Le magazine retient que selon l’épidémiologiste et psychologue, « aujourd’hui, les filles sont les plus en souffrance ».
Marie Choquet déclare notamment que « 80 % à 85 % [des jeunes] vont bien et 15 % vont mal. Ces derniers cumulent trois ou quatre troubles [qui] vont de l’usage répété du cannabis à la consommation régulière d’alcool ou de tabac, de l’anorexie à l’absentéisme scolaire ou de la tentative de suicide à la fugue ».
La directrice de recherche ajoute être inquiétée par « un climat dépressif diffus qui augmente régulièrement. Contrairement au leitmotiv ambiant, la mort par suicide est en diminution, mais les tentatives de suicide augmentent ».
(...) « plus souvent dépressive et victime de violences, la jeune Française va moins bien que ses aînées d’hier et que les autres Européennes. […] A 17 ans, elles présentent aujourd’hui plus de troubles que les garçons, alors qu’avant c’étaient les garçons qui avaient plus de troubles que les filles ».
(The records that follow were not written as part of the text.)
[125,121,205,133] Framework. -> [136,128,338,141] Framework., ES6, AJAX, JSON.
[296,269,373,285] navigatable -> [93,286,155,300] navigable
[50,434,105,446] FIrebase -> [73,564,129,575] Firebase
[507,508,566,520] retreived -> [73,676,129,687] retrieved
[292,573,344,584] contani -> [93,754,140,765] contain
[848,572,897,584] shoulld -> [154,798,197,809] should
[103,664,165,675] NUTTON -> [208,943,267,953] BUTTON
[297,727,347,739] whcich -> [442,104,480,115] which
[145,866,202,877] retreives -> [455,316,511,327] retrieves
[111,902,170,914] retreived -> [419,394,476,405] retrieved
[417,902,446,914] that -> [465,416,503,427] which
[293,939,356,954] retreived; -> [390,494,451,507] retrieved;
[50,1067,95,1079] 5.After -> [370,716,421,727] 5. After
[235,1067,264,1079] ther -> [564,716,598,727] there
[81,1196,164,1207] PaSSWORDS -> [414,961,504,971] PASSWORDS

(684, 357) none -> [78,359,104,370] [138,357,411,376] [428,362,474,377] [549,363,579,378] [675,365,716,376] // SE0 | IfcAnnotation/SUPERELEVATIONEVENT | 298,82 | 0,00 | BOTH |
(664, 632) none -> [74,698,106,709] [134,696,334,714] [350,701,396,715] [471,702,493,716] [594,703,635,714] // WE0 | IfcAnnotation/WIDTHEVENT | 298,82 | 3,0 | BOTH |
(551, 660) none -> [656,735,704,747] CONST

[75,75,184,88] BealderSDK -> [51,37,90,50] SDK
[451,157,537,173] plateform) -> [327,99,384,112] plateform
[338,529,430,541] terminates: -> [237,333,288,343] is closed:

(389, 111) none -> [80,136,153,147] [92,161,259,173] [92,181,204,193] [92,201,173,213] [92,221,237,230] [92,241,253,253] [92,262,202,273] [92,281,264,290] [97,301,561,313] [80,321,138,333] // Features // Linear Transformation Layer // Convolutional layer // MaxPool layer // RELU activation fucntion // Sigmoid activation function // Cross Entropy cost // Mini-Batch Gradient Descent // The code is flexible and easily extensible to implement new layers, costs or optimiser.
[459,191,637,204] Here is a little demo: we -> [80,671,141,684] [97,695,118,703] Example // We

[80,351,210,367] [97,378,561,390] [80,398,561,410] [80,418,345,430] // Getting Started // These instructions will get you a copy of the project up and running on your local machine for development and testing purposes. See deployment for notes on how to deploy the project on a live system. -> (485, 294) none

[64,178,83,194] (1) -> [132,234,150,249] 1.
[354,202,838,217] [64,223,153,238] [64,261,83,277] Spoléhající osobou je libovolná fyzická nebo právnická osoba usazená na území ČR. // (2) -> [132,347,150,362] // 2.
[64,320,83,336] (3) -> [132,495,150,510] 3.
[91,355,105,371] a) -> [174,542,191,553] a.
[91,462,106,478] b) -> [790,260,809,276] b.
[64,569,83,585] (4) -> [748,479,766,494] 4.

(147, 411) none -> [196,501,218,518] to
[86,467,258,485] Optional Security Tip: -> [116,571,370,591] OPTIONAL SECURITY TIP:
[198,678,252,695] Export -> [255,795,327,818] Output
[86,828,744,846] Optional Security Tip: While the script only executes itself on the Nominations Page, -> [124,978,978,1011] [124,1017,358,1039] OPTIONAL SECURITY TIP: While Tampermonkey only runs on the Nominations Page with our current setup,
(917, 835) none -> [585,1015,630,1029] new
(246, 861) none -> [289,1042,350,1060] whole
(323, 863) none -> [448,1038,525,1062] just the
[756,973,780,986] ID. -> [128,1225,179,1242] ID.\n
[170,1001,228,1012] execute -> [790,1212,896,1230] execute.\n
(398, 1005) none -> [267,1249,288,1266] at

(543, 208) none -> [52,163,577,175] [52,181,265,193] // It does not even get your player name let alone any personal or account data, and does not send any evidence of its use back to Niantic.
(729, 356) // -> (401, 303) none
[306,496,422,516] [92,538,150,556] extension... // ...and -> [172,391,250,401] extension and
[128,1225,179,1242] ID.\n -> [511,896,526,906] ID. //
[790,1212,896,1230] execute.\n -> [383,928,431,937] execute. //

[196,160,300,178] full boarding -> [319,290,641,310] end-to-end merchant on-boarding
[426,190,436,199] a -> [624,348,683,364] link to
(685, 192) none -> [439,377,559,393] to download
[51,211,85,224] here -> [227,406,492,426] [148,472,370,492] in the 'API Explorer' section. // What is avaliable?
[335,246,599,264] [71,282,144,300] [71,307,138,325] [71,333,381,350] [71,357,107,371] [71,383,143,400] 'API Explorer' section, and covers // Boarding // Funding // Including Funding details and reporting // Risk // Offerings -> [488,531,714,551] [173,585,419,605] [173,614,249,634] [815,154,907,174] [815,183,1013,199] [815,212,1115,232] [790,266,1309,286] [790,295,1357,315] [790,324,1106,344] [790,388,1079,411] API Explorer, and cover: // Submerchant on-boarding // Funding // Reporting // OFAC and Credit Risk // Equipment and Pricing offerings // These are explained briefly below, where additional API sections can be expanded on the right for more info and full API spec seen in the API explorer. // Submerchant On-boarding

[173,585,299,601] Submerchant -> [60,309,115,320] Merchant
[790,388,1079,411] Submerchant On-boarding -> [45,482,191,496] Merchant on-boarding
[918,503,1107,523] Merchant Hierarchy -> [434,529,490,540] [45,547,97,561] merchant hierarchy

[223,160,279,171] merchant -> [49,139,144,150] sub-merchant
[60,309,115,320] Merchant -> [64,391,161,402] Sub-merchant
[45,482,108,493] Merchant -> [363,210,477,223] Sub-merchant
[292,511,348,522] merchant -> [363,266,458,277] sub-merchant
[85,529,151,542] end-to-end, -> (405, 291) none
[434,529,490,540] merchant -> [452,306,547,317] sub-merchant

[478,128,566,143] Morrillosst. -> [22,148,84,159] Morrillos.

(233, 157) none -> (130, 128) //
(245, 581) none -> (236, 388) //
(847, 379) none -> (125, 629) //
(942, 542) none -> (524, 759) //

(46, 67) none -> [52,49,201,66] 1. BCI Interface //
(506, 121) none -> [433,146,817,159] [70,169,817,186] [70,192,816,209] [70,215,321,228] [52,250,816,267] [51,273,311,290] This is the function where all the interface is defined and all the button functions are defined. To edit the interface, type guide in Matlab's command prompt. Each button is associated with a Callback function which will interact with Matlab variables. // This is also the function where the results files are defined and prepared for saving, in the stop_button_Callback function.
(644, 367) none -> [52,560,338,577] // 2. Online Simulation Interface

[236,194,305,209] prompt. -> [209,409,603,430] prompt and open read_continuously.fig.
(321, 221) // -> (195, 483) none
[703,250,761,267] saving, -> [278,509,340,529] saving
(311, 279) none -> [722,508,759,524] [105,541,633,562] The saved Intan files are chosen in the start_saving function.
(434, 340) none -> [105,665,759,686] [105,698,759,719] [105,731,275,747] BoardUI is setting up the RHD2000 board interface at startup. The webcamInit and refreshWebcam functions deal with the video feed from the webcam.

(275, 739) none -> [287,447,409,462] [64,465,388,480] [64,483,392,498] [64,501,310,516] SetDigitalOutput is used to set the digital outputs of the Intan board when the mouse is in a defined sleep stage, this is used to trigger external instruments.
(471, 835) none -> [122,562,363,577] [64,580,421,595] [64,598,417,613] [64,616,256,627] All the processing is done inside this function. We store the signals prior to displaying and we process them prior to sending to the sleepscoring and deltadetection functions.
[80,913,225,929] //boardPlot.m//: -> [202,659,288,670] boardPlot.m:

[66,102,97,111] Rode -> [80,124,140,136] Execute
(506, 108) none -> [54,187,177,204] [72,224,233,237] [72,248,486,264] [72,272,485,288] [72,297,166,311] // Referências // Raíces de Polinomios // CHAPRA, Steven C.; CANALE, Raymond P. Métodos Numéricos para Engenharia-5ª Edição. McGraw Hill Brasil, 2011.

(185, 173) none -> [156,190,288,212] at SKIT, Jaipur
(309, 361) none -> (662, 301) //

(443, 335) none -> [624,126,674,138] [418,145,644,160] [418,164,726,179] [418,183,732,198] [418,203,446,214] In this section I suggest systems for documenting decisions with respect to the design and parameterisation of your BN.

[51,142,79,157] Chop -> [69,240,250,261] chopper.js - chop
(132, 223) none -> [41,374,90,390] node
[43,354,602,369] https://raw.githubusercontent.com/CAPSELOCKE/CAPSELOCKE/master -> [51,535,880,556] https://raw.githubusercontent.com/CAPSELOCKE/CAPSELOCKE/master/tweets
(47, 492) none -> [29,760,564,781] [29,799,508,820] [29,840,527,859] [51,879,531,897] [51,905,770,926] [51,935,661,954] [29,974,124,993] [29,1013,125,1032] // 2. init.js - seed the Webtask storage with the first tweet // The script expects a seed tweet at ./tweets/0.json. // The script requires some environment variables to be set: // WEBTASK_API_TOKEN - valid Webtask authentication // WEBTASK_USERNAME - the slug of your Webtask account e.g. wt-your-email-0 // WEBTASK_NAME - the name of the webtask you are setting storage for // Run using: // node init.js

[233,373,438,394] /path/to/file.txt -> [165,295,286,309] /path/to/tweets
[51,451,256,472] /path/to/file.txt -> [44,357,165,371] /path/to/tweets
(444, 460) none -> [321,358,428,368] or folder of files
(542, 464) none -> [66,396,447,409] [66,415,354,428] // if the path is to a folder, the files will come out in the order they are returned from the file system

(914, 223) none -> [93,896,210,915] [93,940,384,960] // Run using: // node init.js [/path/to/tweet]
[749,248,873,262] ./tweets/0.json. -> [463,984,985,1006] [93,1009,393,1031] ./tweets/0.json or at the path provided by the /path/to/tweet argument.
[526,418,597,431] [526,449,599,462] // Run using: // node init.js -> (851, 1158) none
La psychologue explique que la cause vient de l’« évolution du climat familial : c’est lui qui pèse le plus sur la survenue de la dépression. Or il s’est amélioré pour les garçons et détérioré pour les filles ».
Marie Choquet relève ainsi que « les filles semblent vivre un certain délaissement paternel. […] Autre problème à leur sujet : les violences sexuelles dont elles sont victimes peu avant la majorité. Soit près d’une fille sur dix ».